В дарохранительный ковчежец Божий
Вселенная несет, служа жезлам
Фригийскою скуфьей венчанных дожей,
По изумрудным Адрии валам…
(Вяч. Иванов[45 - Как указывает Джон Малмстад, при «прямом» синтаксисе это должно читаться так: «Вселенная, служа жезлам дожей, венчанных фригийской скуфьей, несет на галерах и фрегатах по изумрудным валам Адрии початки и ключи сокровищниц в дарохранительный ковчежец Божий».])

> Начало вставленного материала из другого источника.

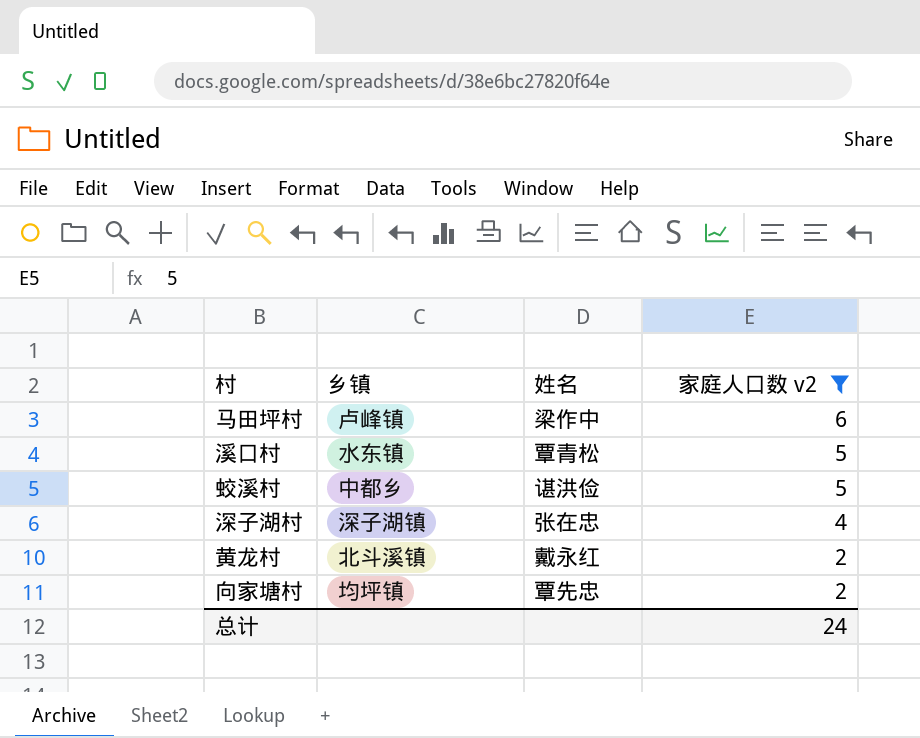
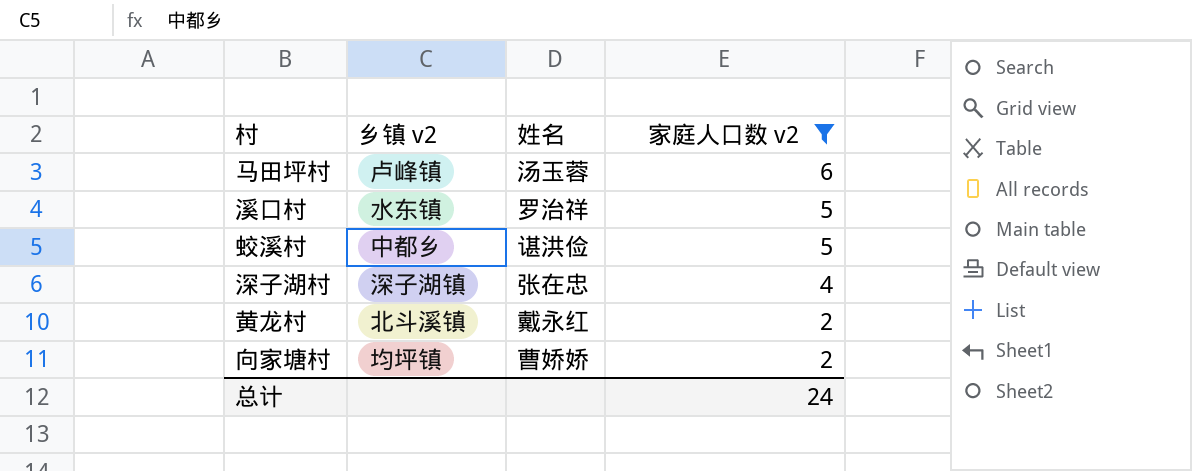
column name: 乡镇 -> 乡镇 v2
马田坪村 | 姓名: 梁作中 -> 汤玉蓉
溪口村 | 姓名: 覃青松 -> 罗治祥
向家塘村 | 姓名: 覃先忠 -> 曹娇娇

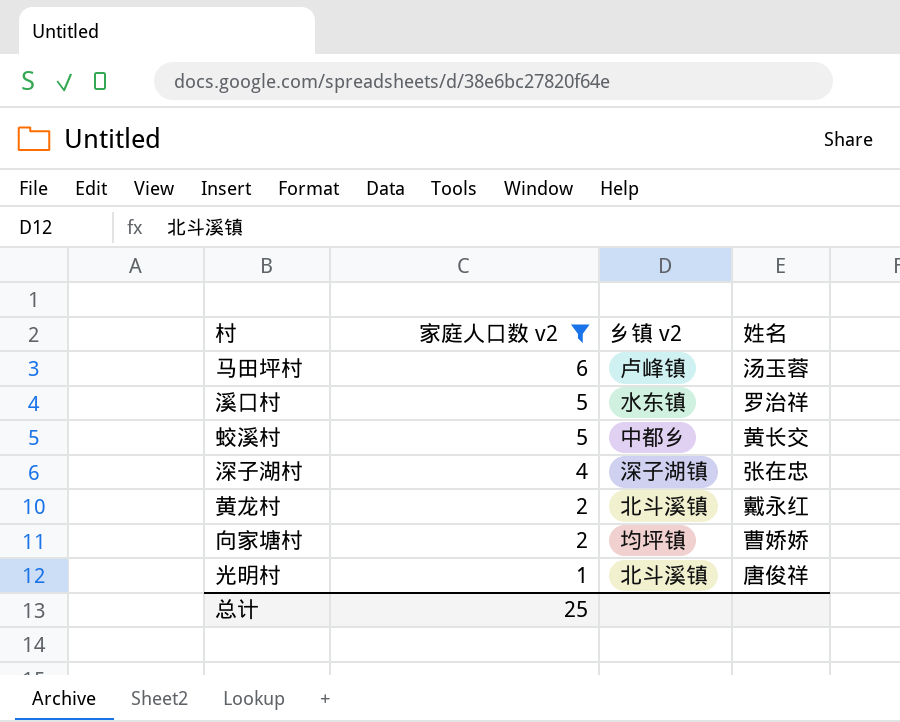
column 家庭人口数 v2 | position: 4 -> 2
蛟溪村 | 姓名: 谌洪俭 -> 黄长交
row 光明村: none -> 1 | 北斗溪镇 | 唐俊祥
总计 | 家庭人口数 v2: 24 -> 25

Именно в этой дарохранительнице Сан-Марко вспоминал о полукраденом добре Василий Розанов:
Пираты Адриатики, так напоминающие наших запорожцев, потащили сюда все, притащили даже две колонны из Соломонова храма, когда-то перевезенные в Константинополь; <…> По понятному чувству я особенно рассматривал колонны из Соломонова храма[46 - Розанов В. Итальянские впечатления. СПб., 1909. С. 225, 228. Ср. у Теофиля Готье о четырех черно-белых мраморных колоннах, которых традиция считает частью Соломонова храма. «Несомненно строитель храма Хирам не нашел бы их неуместными в Сан-Марко» (Thеophile Gautier. Italia. Paris, 1852. P. 114–115). О «Соломонических аналогиях» в архитектуре как одной из составляющей концепции «Венеция – Новый Иерусалим» см.: Iain Fenlon. The Ceremonial City: History, Memory and Myth in Renaissance Venice. New Haven, 2008. P. 86–88.].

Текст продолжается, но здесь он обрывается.